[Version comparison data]

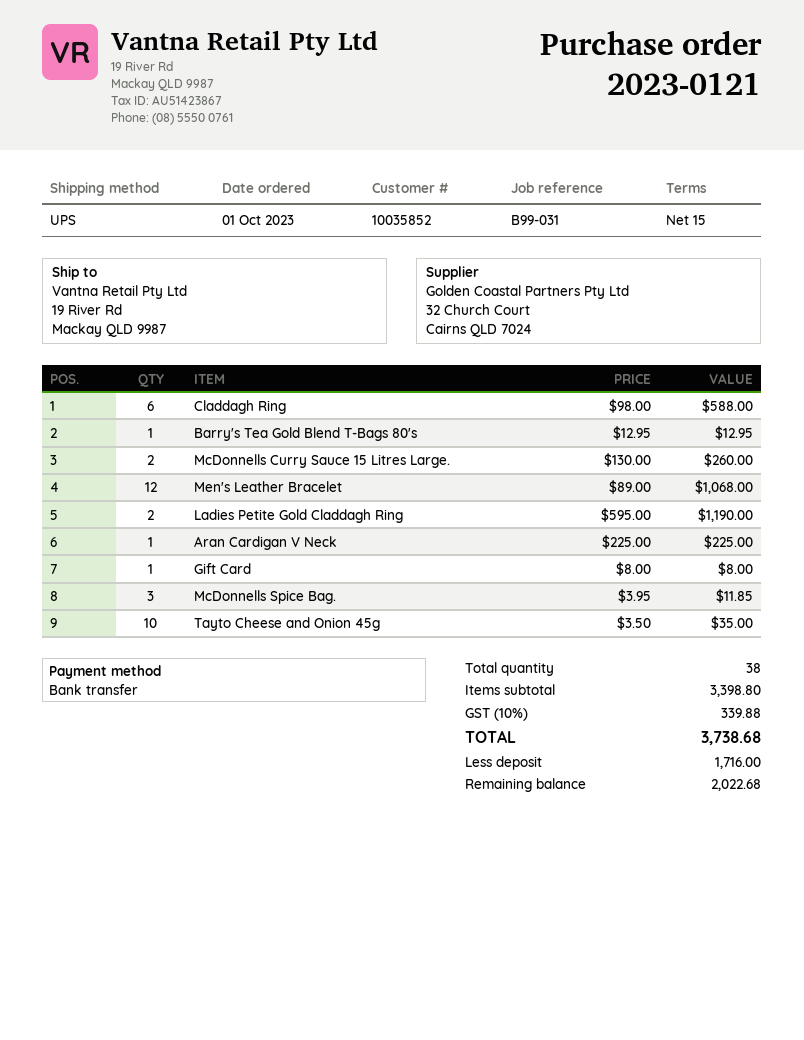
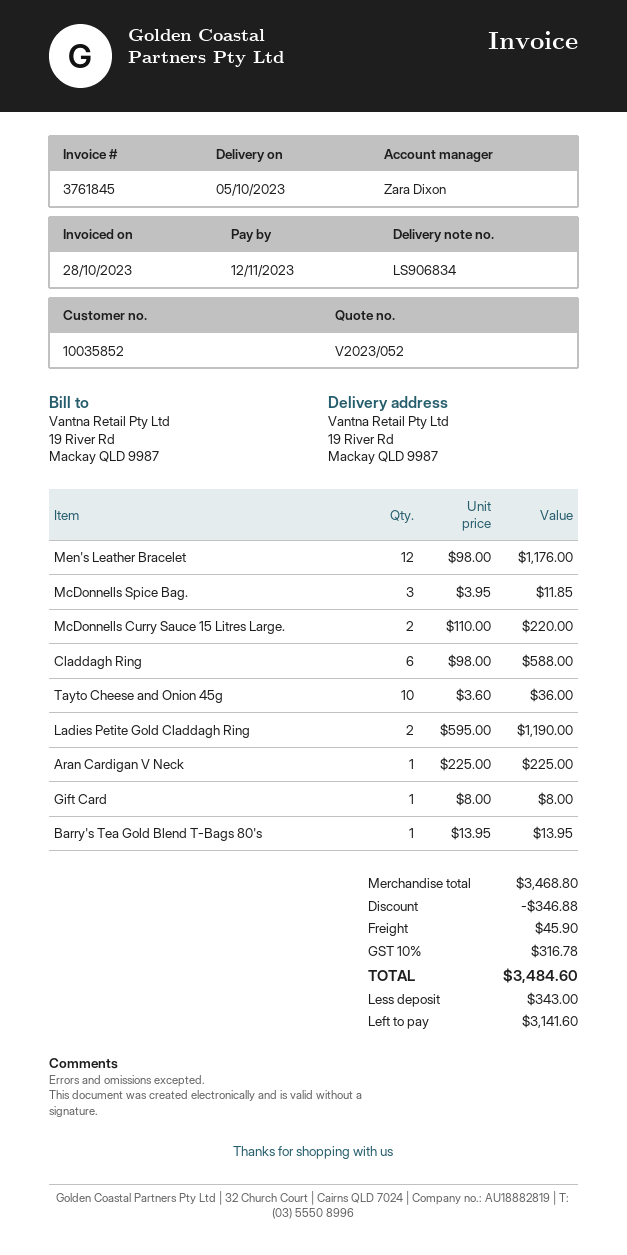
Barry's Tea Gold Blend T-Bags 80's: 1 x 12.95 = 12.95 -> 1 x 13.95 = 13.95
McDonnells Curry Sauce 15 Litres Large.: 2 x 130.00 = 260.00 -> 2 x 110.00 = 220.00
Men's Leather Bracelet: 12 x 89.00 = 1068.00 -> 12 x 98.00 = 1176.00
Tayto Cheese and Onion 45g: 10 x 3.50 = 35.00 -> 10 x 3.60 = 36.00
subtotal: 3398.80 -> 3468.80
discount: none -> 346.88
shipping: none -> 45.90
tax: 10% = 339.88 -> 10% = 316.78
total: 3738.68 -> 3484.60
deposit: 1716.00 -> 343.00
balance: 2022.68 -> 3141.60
---
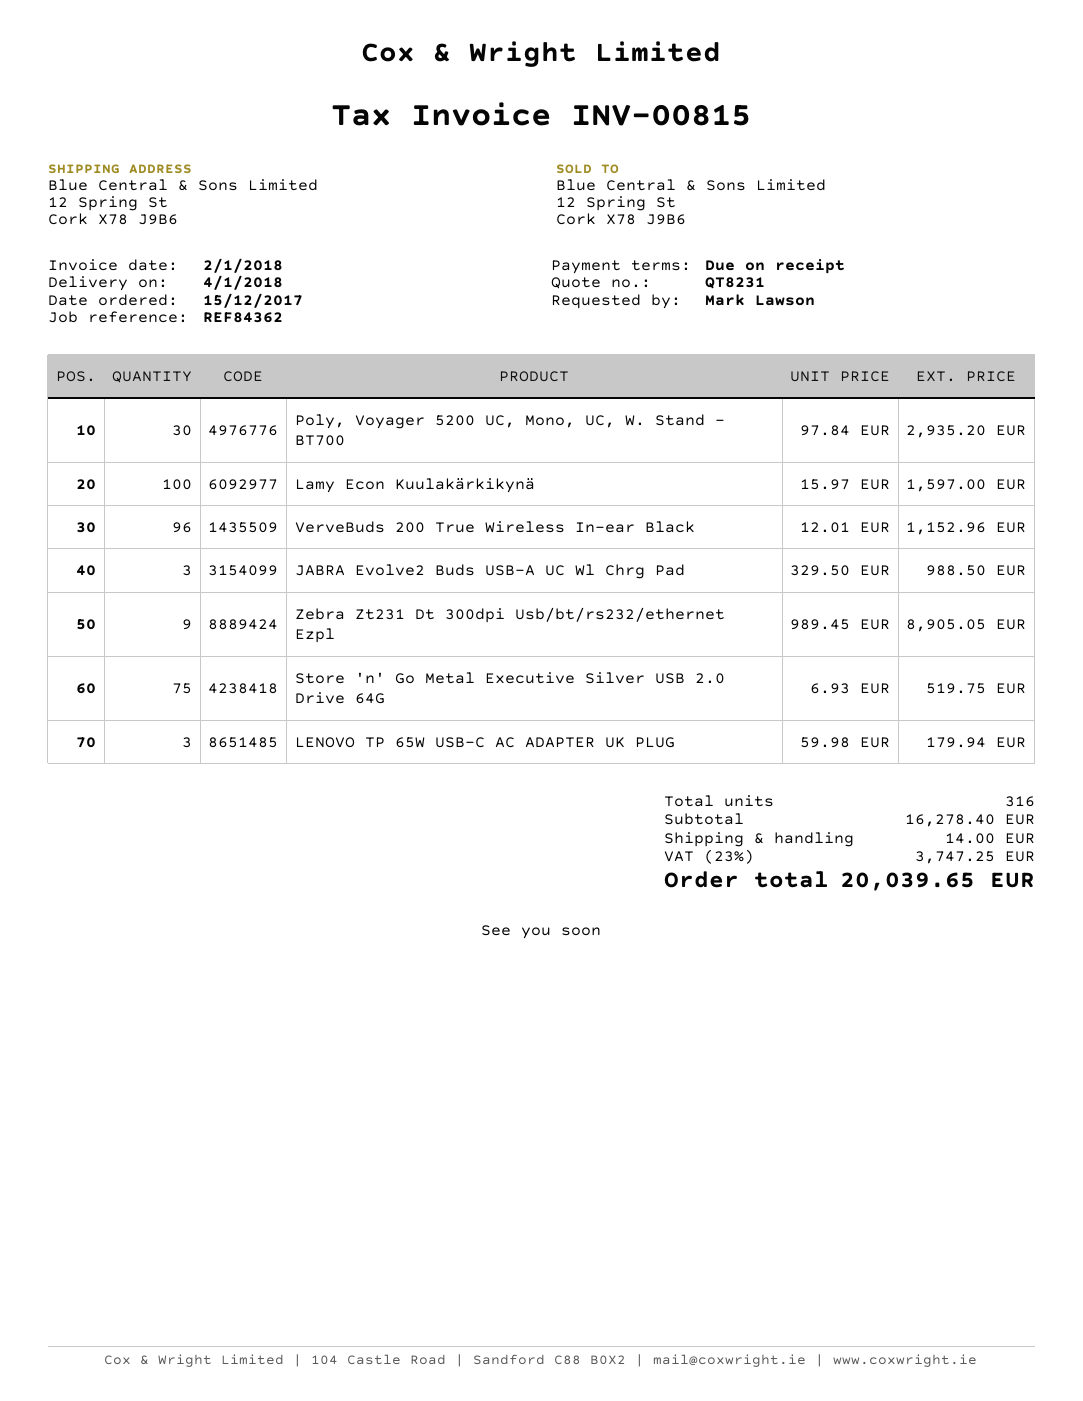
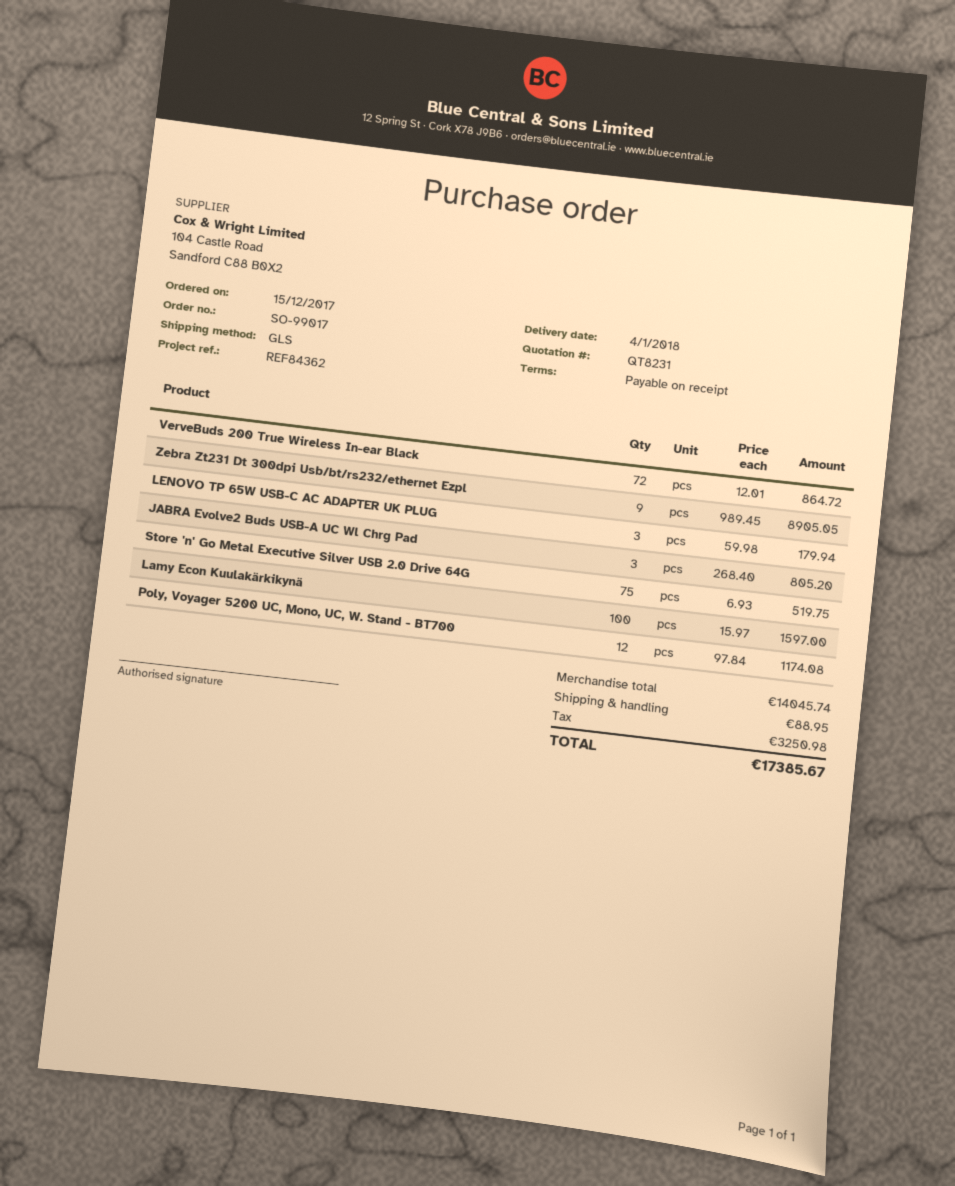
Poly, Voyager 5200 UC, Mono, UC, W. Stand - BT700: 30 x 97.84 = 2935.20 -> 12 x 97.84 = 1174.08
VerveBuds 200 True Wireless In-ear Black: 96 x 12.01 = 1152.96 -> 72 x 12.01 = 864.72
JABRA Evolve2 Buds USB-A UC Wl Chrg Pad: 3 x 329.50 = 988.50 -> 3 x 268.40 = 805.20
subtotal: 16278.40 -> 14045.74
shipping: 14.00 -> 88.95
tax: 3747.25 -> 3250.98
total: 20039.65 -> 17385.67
==
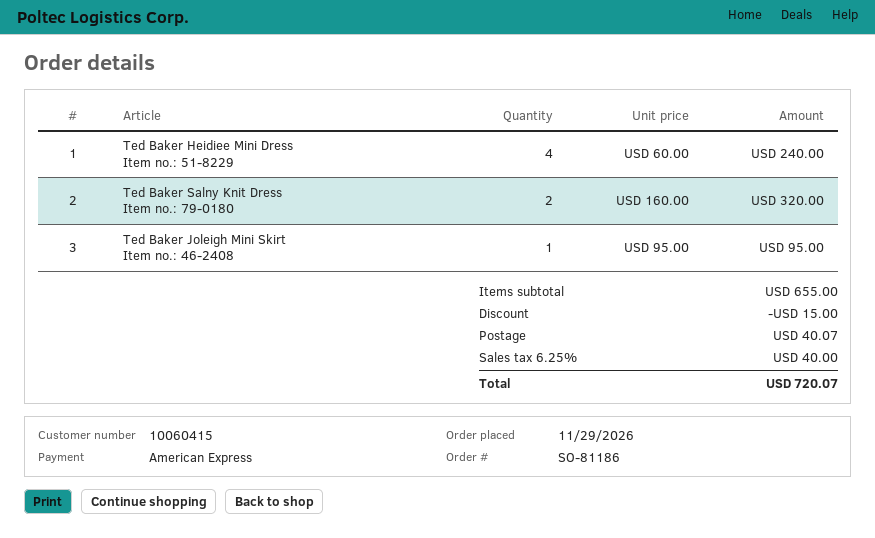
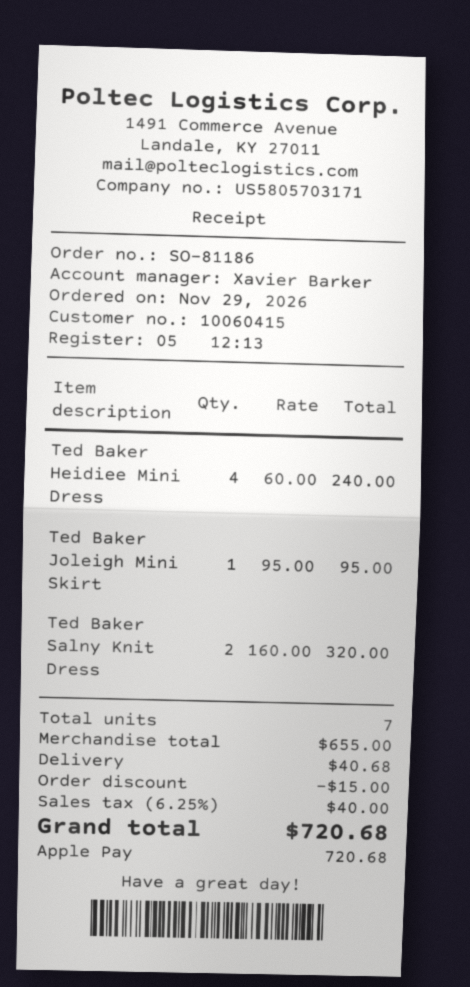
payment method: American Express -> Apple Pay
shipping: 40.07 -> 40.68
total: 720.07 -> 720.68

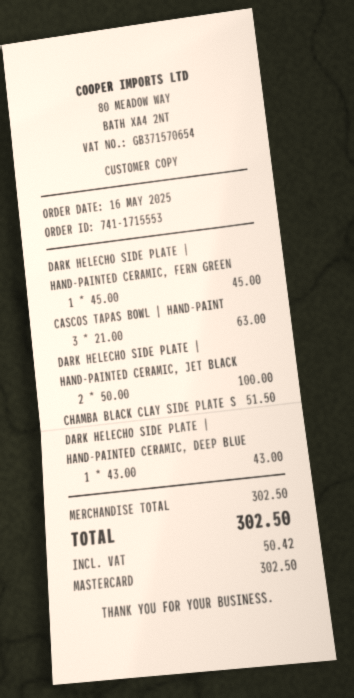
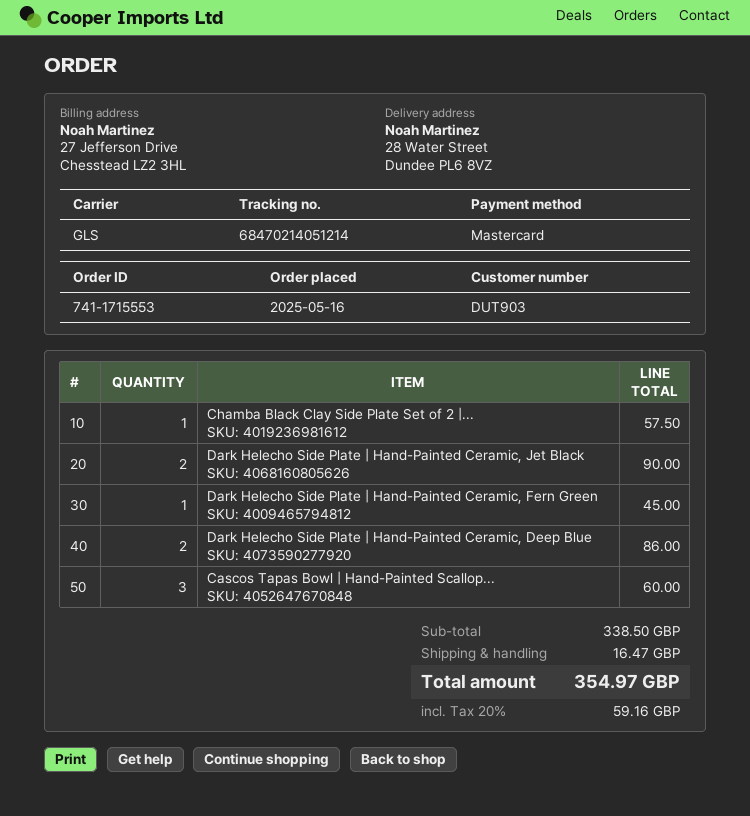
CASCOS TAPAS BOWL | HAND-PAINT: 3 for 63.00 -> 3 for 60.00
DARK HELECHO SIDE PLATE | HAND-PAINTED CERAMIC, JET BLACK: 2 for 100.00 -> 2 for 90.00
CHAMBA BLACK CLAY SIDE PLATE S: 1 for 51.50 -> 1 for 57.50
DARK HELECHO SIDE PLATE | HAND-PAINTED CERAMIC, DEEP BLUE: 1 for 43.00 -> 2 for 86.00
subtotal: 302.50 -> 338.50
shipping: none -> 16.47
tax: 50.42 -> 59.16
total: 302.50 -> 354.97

* Directions:
Looking at the records above, return exactly the lines from the line with "subtotal: 16278.40 -> 14045.74" to the line with "total: 20039.65 -> 17385.67", both ends included.

* Response to this exercise:
subtotal: 16278.40 -> 14045.74
shipping: 14.00 -> 88.95
tax: 3747.25 -> 3250.98
total: 20039.65 -> 17385.67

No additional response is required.